** EXERCISE DIRECTIONS **
Search the records for "weight". Copy every line where it appears.

** RECORDS TO USE **
------------------------------------

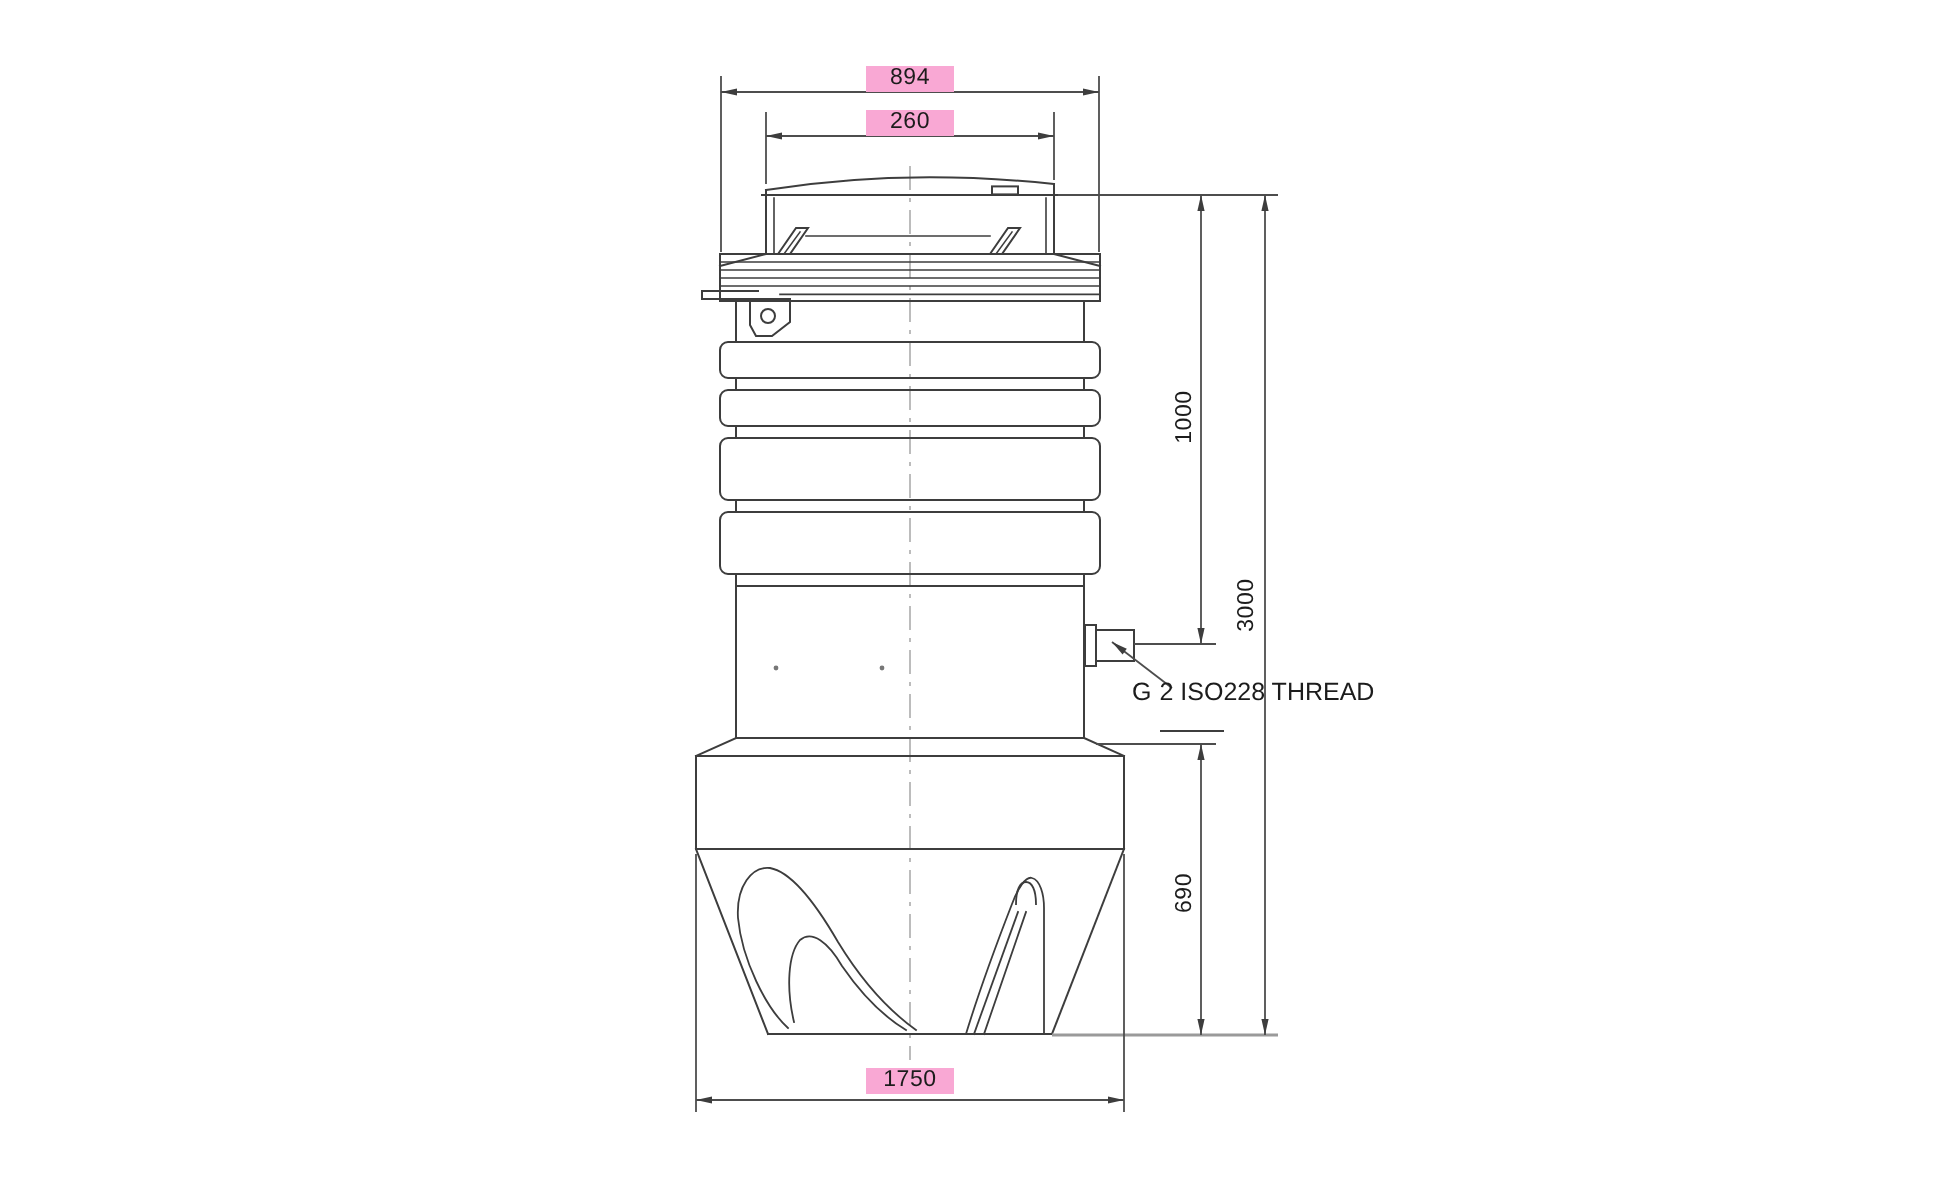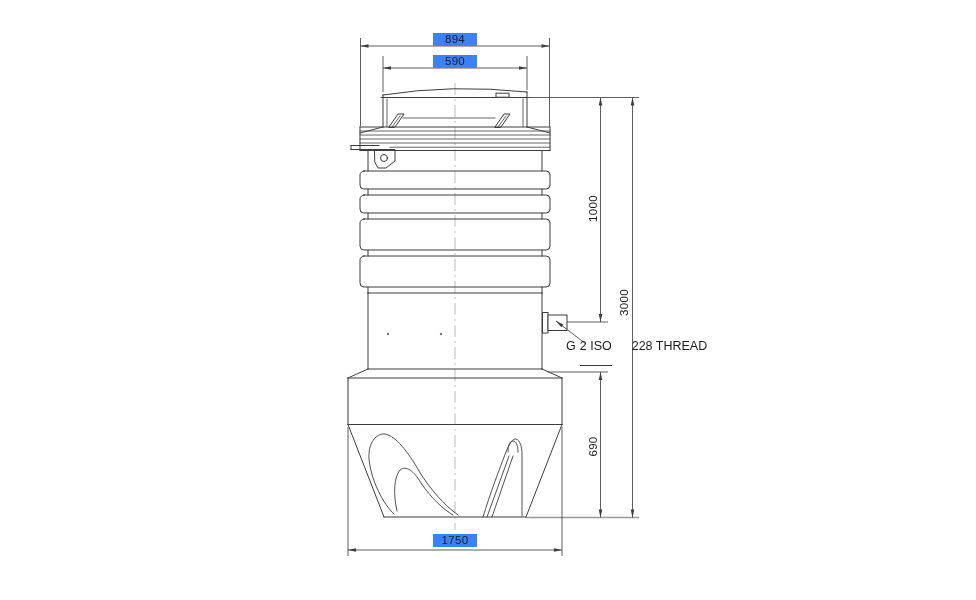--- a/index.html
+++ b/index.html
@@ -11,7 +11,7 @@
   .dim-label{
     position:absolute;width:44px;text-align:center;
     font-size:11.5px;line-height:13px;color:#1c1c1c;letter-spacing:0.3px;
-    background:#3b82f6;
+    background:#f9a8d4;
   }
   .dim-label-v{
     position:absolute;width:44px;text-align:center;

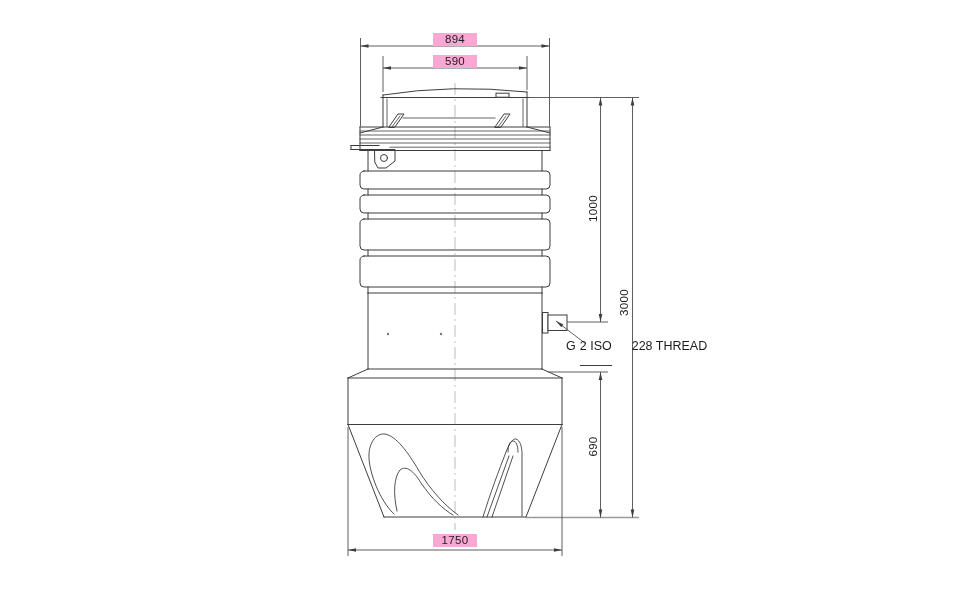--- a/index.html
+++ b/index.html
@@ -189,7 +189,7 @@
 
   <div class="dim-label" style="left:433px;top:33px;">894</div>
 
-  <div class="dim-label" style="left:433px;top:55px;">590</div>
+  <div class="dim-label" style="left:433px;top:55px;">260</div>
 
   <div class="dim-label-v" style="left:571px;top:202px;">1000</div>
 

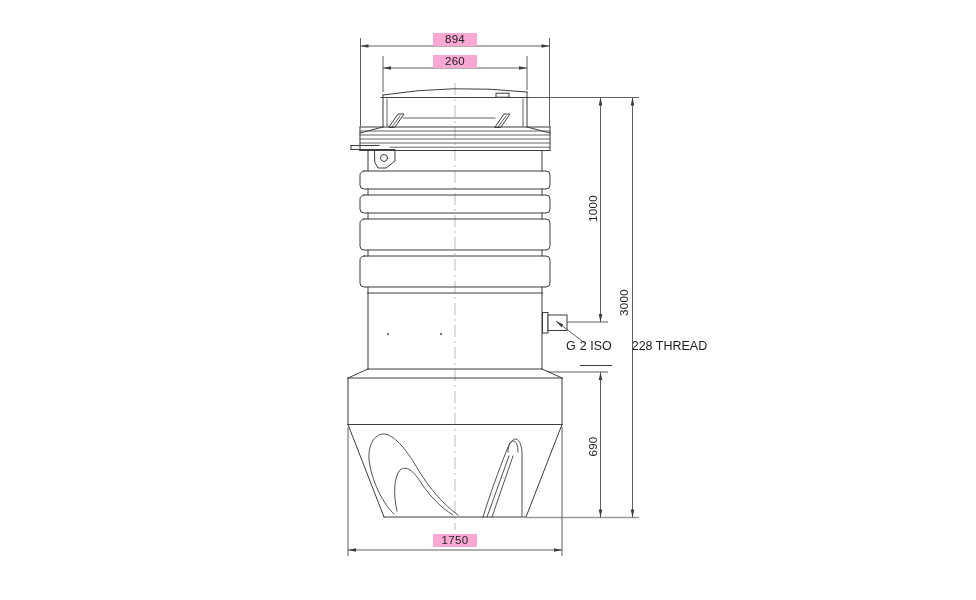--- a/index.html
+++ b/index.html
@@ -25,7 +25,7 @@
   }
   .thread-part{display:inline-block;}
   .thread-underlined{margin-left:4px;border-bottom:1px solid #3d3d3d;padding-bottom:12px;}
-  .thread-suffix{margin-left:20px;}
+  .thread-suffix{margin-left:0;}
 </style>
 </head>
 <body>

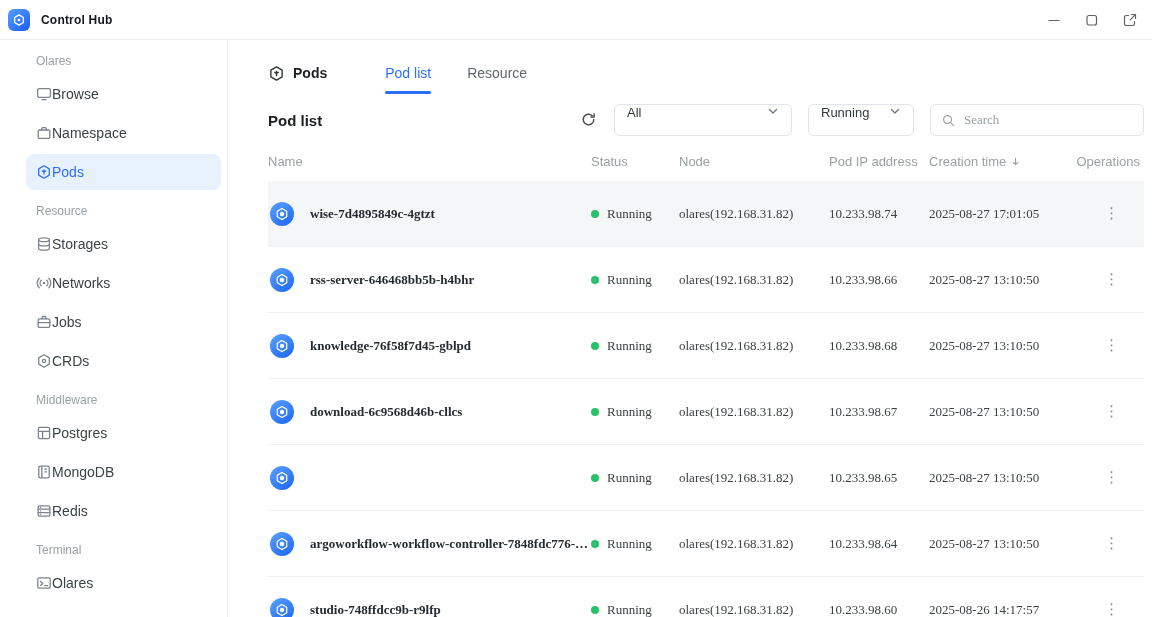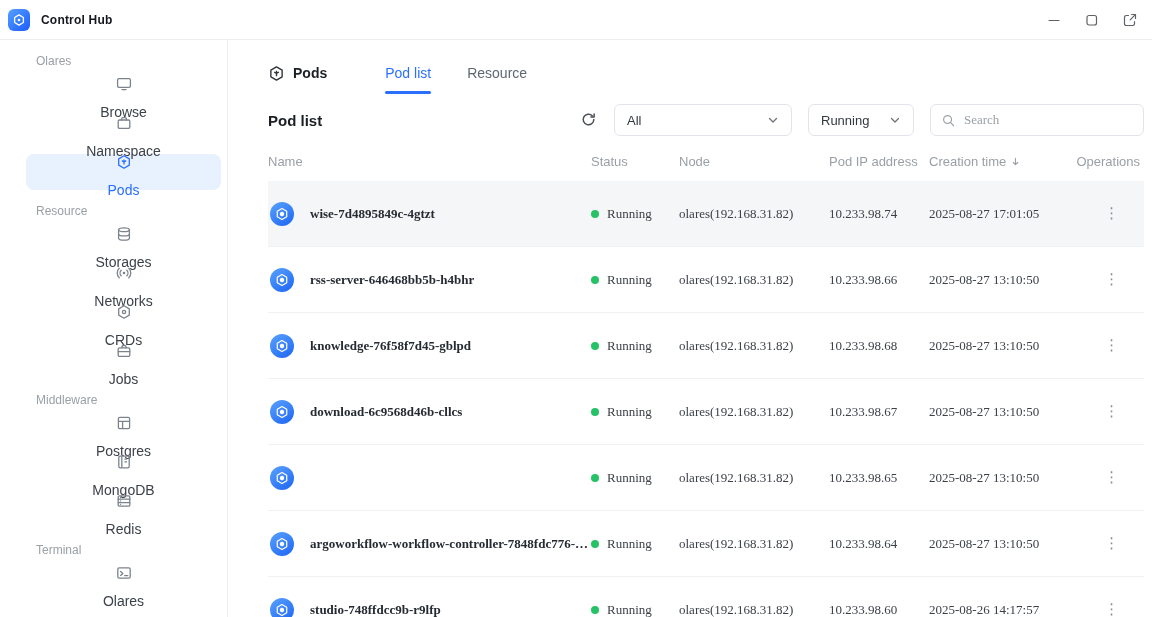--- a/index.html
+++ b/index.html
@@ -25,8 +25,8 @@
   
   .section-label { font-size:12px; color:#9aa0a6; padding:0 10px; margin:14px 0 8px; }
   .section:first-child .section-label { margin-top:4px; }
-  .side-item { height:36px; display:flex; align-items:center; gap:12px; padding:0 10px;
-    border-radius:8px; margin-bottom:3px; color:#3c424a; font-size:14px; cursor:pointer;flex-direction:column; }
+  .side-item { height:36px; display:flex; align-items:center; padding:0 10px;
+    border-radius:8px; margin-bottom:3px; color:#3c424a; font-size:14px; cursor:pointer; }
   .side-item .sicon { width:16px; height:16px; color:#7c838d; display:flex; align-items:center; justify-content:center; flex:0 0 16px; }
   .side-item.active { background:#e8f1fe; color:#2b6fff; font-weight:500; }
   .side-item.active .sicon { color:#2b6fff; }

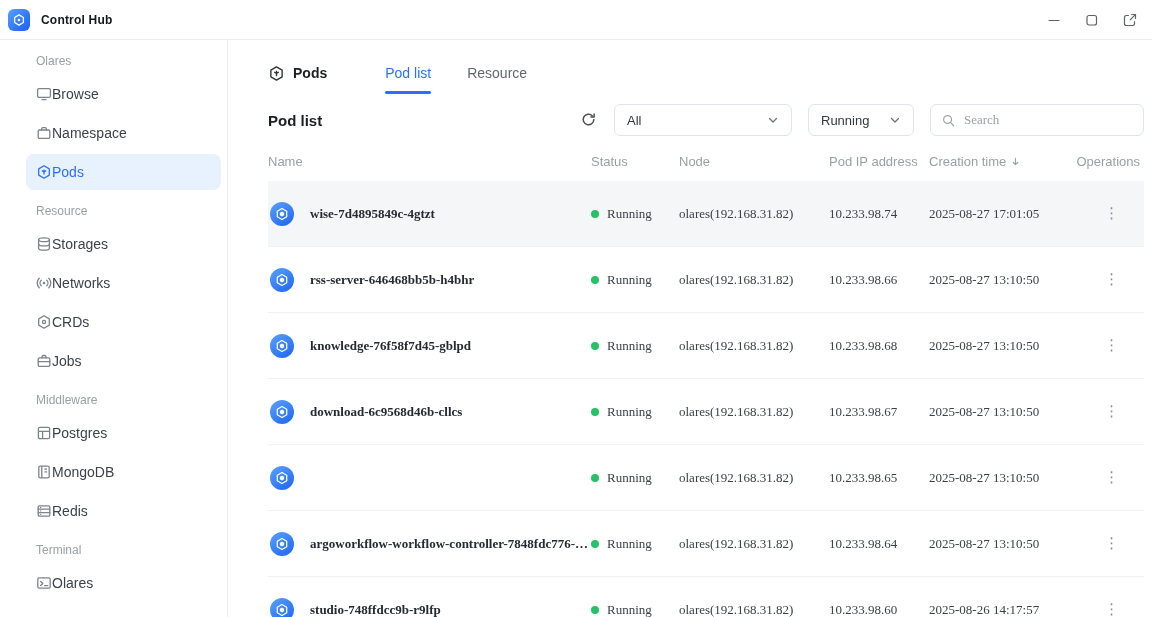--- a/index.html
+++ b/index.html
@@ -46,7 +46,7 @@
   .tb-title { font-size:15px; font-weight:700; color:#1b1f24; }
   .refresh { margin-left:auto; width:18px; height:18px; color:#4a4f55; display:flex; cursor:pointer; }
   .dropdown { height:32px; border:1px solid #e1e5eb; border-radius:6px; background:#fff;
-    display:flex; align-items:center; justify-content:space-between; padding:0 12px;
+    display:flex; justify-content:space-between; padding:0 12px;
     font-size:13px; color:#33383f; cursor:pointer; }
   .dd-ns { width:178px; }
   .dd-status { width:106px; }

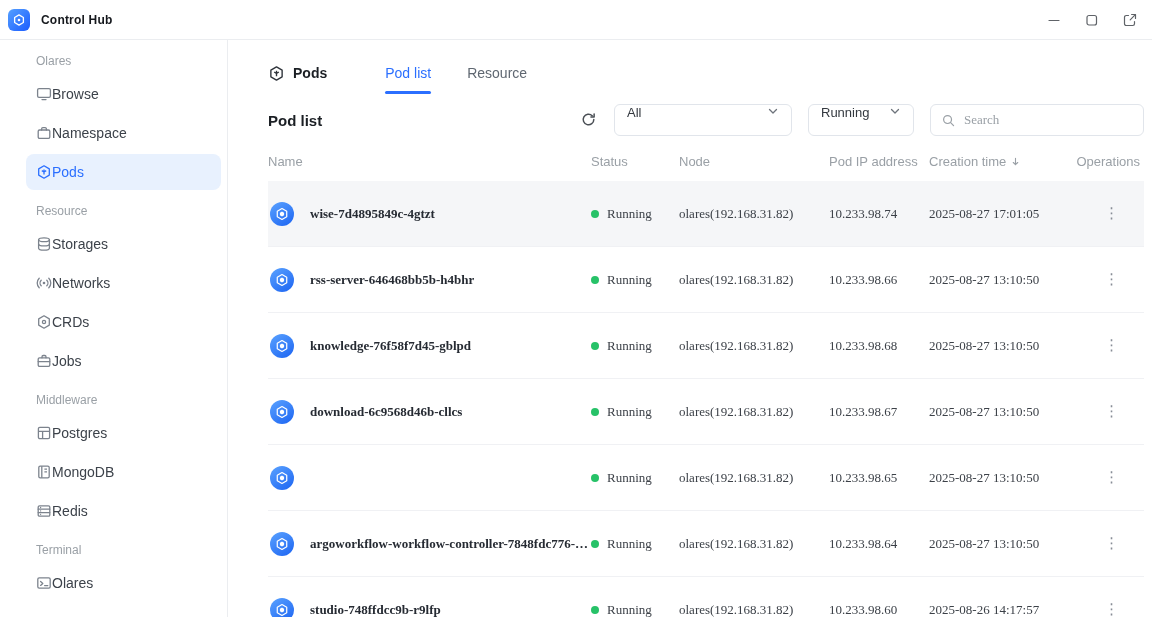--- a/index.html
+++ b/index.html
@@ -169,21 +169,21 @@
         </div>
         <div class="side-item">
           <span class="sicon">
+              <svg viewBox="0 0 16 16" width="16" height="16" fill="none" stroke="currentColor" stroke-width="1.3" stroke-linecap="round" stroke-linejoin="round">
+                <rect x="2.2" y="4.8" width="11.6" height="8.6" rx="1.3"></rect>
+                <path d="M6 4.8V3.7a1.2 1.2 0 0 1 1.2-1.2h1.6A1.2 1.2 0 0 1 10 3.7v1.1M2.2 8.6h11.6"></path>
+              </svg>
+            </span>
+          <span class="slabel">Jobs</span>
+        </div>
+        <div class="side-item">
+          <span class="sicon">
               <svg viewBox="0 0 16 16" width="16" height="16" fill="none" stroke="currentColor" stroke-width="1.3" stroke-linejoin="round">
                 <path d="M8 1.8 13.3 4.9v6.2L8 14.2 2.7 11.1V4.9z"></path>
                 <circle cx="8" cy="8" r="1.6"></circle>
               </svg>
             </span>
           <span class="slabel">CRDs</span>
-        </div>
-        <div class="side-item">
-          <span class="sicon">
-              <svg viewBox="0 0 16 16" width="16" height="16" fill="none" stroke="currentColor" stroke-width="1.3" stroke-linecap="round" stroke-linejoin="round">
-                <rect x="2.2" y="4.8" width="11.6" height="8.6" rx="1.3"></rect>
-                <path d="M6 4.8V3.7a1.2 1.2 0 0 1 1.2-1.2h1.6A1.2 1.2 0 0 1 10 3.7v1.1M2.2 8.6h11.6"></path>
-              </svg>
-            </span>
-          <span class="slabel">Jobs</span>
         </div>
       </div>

------------------------------------

** YOUR SOLUTION **
   .side-item.active { background:#e8f1fe; color:#2b6fff; font-weight:500; }
   .tb-title { font-size:15px; font-weight:700; color:#1b1f24; }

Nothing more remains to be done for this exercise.